As I mentioned before Mass, we are starting the season of Lent this week. This is the time of the year when we try, more than at any other time, to enter as fully as possible into a new relationship with Jesus. We prepare for a renewal of our baptismal promises on Easter, a renewal of our sharing in the risen life of Jesus. We get ready by following Jesus in his public life -- and then, especially in the last week, we are with him when he is tortured and nailed to a cross and yet responds only with love. If we are very serious about Lent and try to enter into it prayerfully, perhaps during this season of Lent we will come to know Jesus more deeply as one who rejects violence.

We can think of many examples of this, but one of the clearest examples is in the Gospel of Luke, which we are reading this year. Jesus confronted a violent crowd that was ready to kill him. Peter drew a sword to defend him, but Jesus said, "Put it away. Those who live by the sword will die by the sword." He rejected any use of violence. Instead he walked toward those who were approaching him violently and embraced their leader, Judas, in a demonstration of friendship and love.

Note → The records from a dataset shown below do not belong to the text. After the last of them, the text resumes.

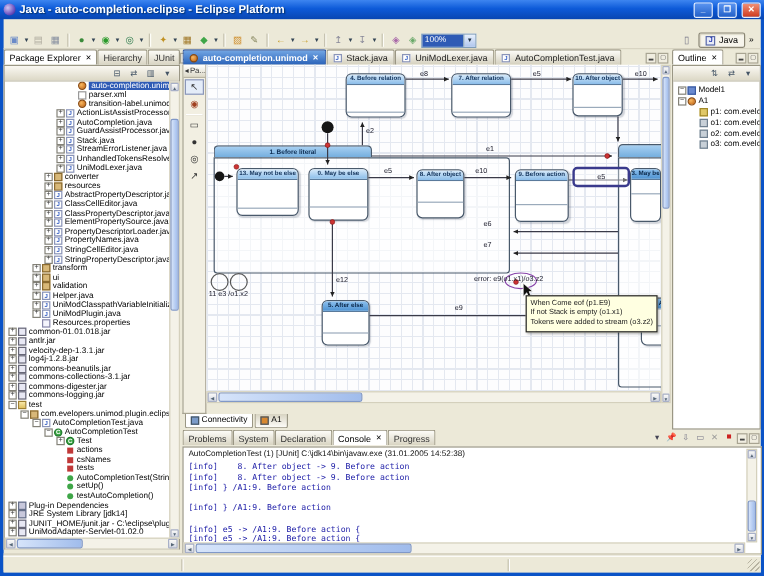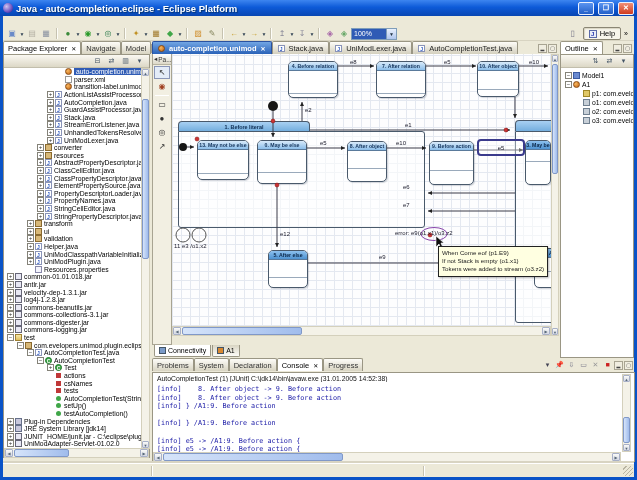--- a/index.html
+++ b/index.html
@@ -169,7 +169,7 @@
         <span class="ti" style="color: rgb(119, 119, 136);">▯</span>
         <span class="pbtn">
           <span class="jicon">J</span>
-          <span>Help</span>
+          <span>Java</span>
         </span>
         <span style="font-size: 7px;">»</span>
       </span>

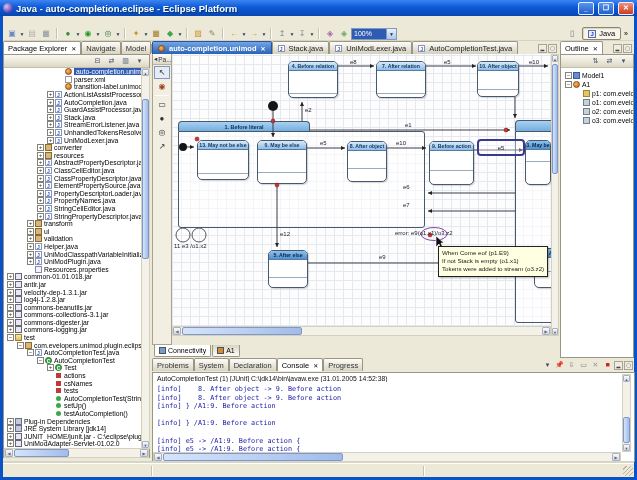--- a/index.html
+++ b/index.html
@@ -181,7 +181,7 @@
         <span class="x">✕</span>
       </div>
       <div class="vtab">
-        <span>Navigate</span>
+        <span>Hierarchy</span>
       </div>
       <div class="vtab">
         <span>Model</span>

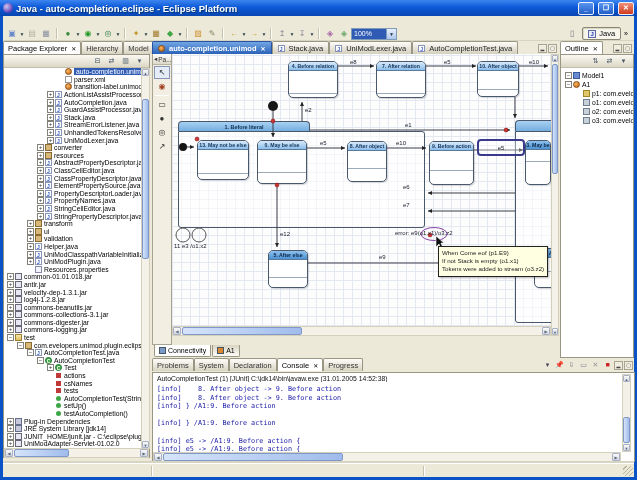--- a/index.html
+++ b/index.html
@@ -184,7 +184,7 @@
         <span>Hierarchy</span>
       </div>
       <div class="vtab">
-        <span>Model</span>
+        <span>JUnit</span>
       </div>
       <span class="mm">
         <span class="mmb">▂</span>

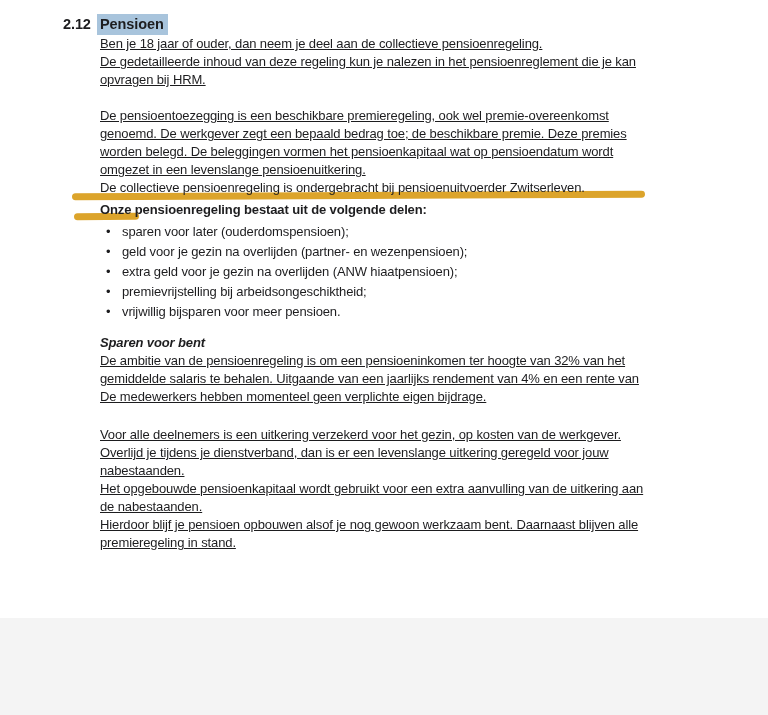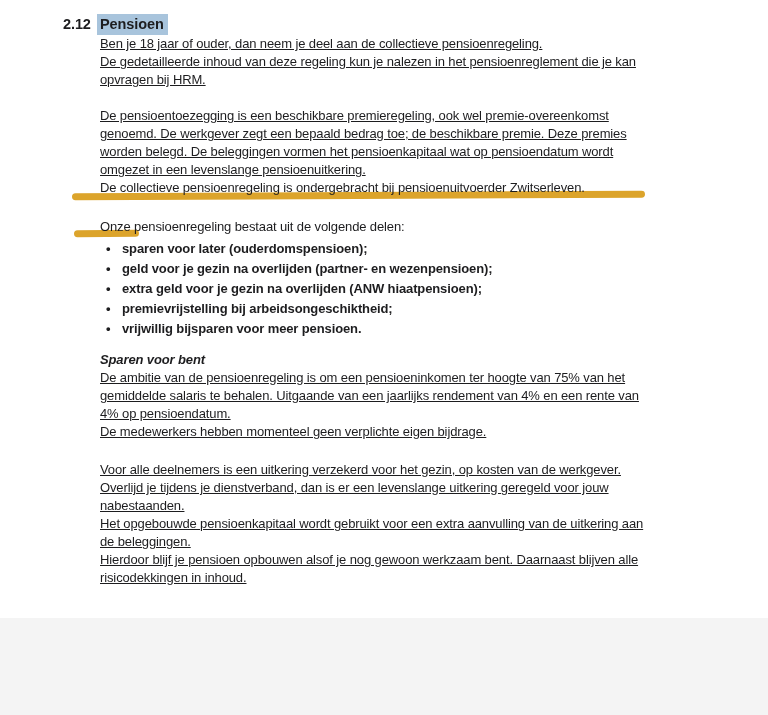--- a/index.html
+++ b/index.html
@@ -29,7 +29,7 @@
   .line{white-space:nowrap;line-height:18px;}
   .block{margin:0;text-decoration:underline;}
   .mt18{margin-top:18px;}
-  .mt15{margin-top:21px;}
+  .mt15{margin-top:4px;font-weight:bold;}
   .mt13{margin-top:13px;}
   .mt20{margin-top:20px;}
   .hl-line{position:relative;}

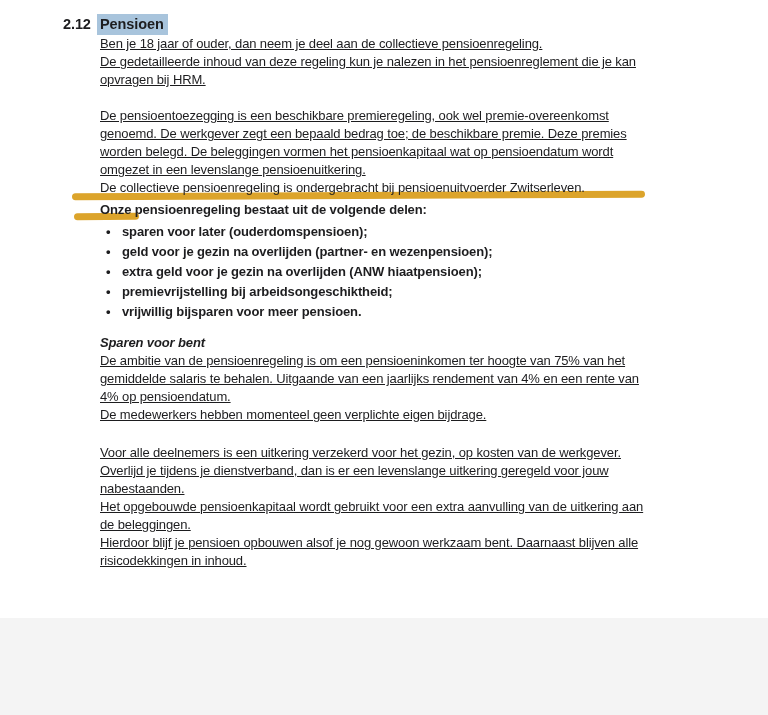--- a/index.html
+++ b/index.html
@@ -40,7 +40,7 @@
   }
   .marker-full{left:-28px;top:12.5px;width:573px;transform:rotate(-0.25deg);}
   .marker-onze{left:-26px;top:12px;width:65px;transform:rotate(-0.5deg);}
-  ul.bullets{list-style:none;margin:4px 0 0 0;padding:0;font-weight:bold;}
+  ul.bullets{list-style:none;margin:4px 0 0 0;padding:0;}
   ul.bullets li{position:relative;padding-left:22px;margin-bottom:2px;line-height:18px;white-space:nowrap;}
   ul.bullets li::before{content:"\2022";position:absolute;left:6px;top:0;}
   .sub-heading{font-weight:700;font-style:italic;font-size:13px;line-height:18px;}

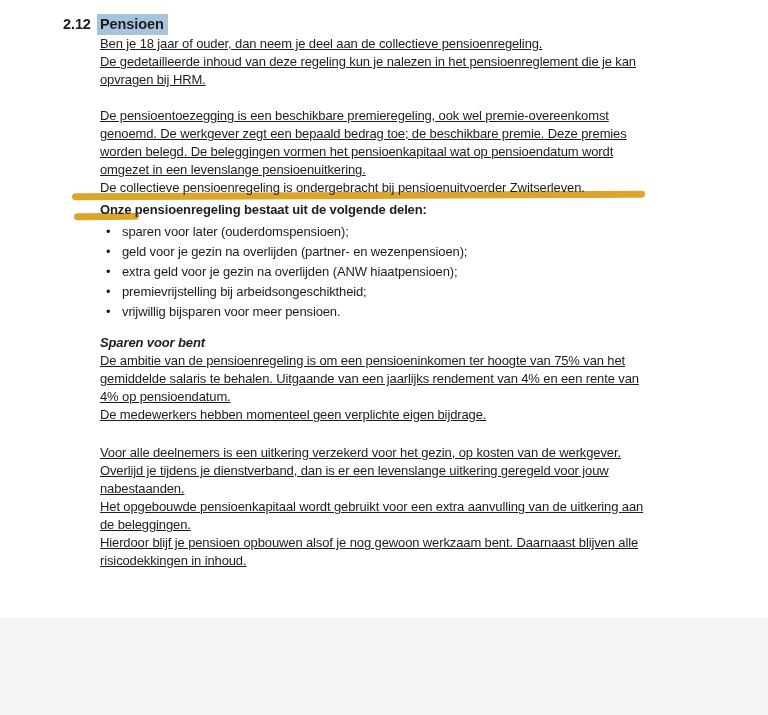--- a/index.html
+++ b/index.html
@@ -97,7 +97,7 @@
       <div class="sub-heading mt13">Sparen voor bent</div>
 
       <div class="block">
-          <div class="line">De ambitie van de pensioenregeling is om een pensioeninkomen ter hoogte van 75% van het</div>
+          <div class="line">De ambitie van de pensioenregeling is om een pensioeninkomen ter hoogte van 32% van het</div>
           <div class="line">gemiddelde salaris te behalen. Uitgaande van een jaarlijks rendement van 4% en een rente van</div>
           <div class="line">4% op pensioendatum.</div>
           <div class="line">De medewerkers hebben momenteel geen verplichte eigen bijdrage.</div>

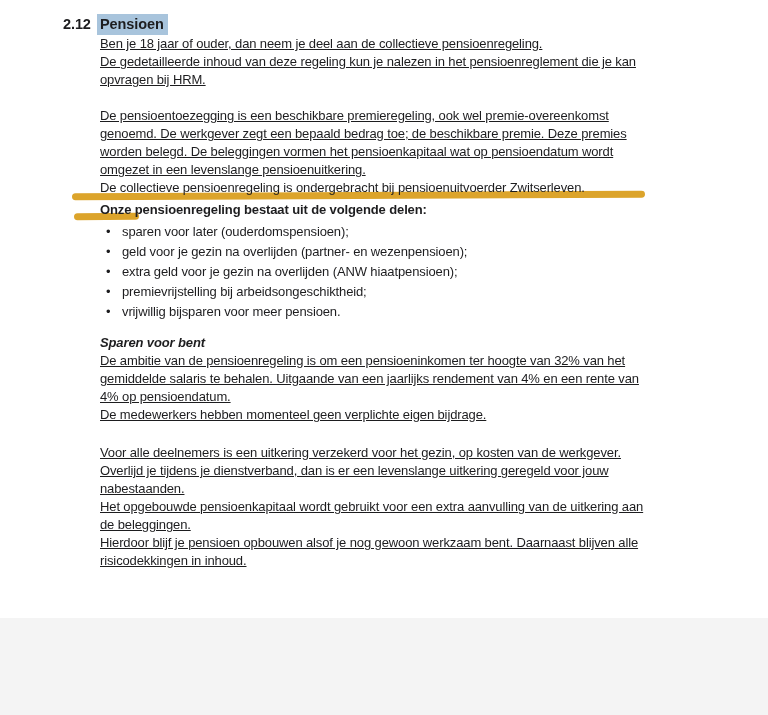--- a/index.html
+++ b/index.html
@@ -99,7 +99,6 @@
       <div class="block">
           <div class="line">De ambitie van de pensioenregeling is om een pensioeninkomen ter hoogte van 32% van het</div>
           <div class="line">gemiddelde salaris te behalen. Uitgaande van een jaarlijks rendement van 4% en een rente van</div>
-          <div class="line">4% op pensioendatum.</div>
           <div class="line">De medewerkers hebben momenteel geen verplichte eigen bijdrage.</div>
         </div>
 

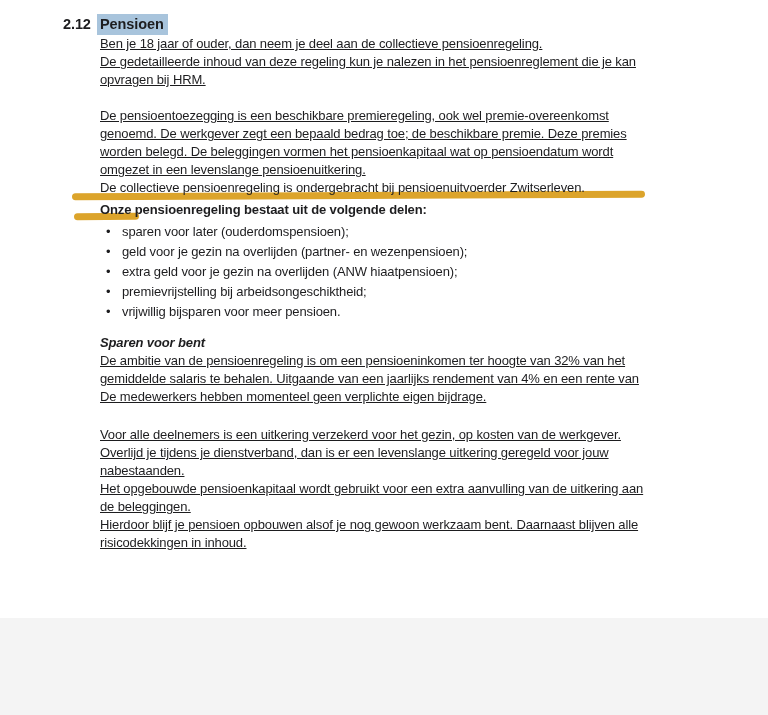--- a/index.html
+++ b/index.html
@@ -107,7 +107,7 @@
           <div class="line">Overlijd je tijdens je dienstverband, dan is er een levenslange uitkering geregeld voor jouw</div>
           <div class="line">nabestaanden.</div>
           <div class="line">Het opgebouwde pensioenkapitaal wordt gebruikt voor een extra aanvulling van de uitkering aan</div>
-          <div class="line">de beleggingen.</div>
+          <div class="line">de nabestaanden.</div>
           <div class="line">Hierdoor blijf je pensioen opbouwen alsof je nog gewoon werkzaam bent. Daarnaast blijven alle</div>
           <div class="line">risicodekkingen in inhoud.</div>
         </div>

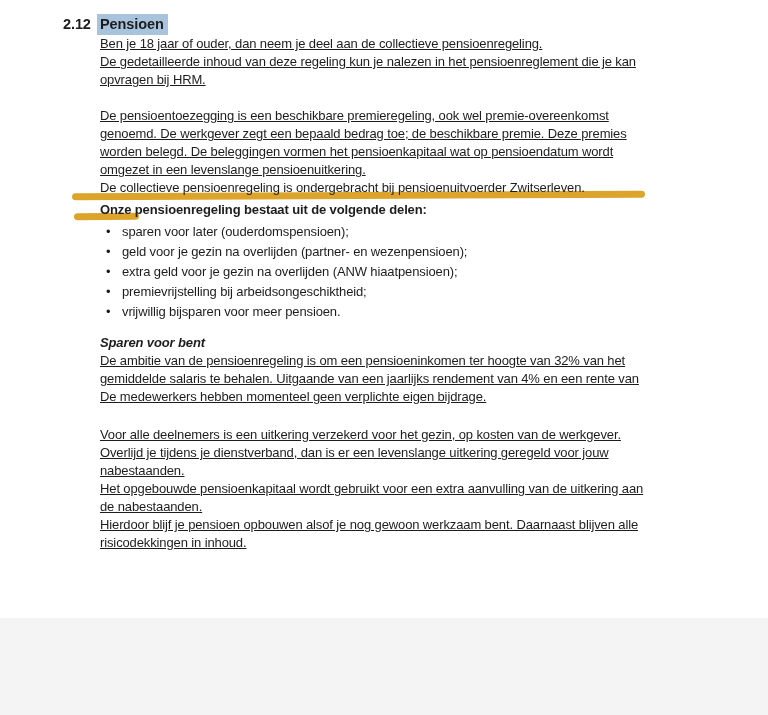--- a/index.html
+++ b/index.html
@@ -109,7 +109,7 @@
           <div class="line">Het opgebouwde pensioenkapitaal wordt gebruikt voor een extra aanvulling van de uitkering aan</div>
           <div class="line">de nabestaanden.</div>
           <div class="line">Hierdoor blijf je pensioen opbouwen alsof je nog gewoon werkzaam bent. Daarnaast blijven alle</div>
-          <div class="line">risicodekkingen in inhoud.</div>
+          <div class="line">premieregeling in stand.</div>
         </div>
 
     </div>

During Lent, we strive to come to know Jesus more deeply and to grow in awareness of how Jesus reaches out in love and forgiveness. We form a deeper friendship with Jesus, following him, imitating him, acting as he does. As we do that, we will also experience - and this is probably the most fundamental thing that needs to happen - we experience how much God loves us, in spite of our failures, in spite of our sins, in spite of anything. No matter what, God loves me and forgives me. He reaches out every instant with compassion and mercy and love.

Maybe, during Lent this year, we can come to know his love more deeply and grow into a deeper friendship with Jesus. As our awareness of who he is and how he acts deepens, we will experience much more deeply God's boundless, unconditional love for each of us. When we have experienced that, we will be able to love others, even our enemies.

In the Name of the Father and of the Son and of the Holy Spirit. Amen!


Editor's Note: NCR film critic Joseph Cunneen reviewed "The Fog of War" in the Jan. 30 issue of National Catholic Reporter.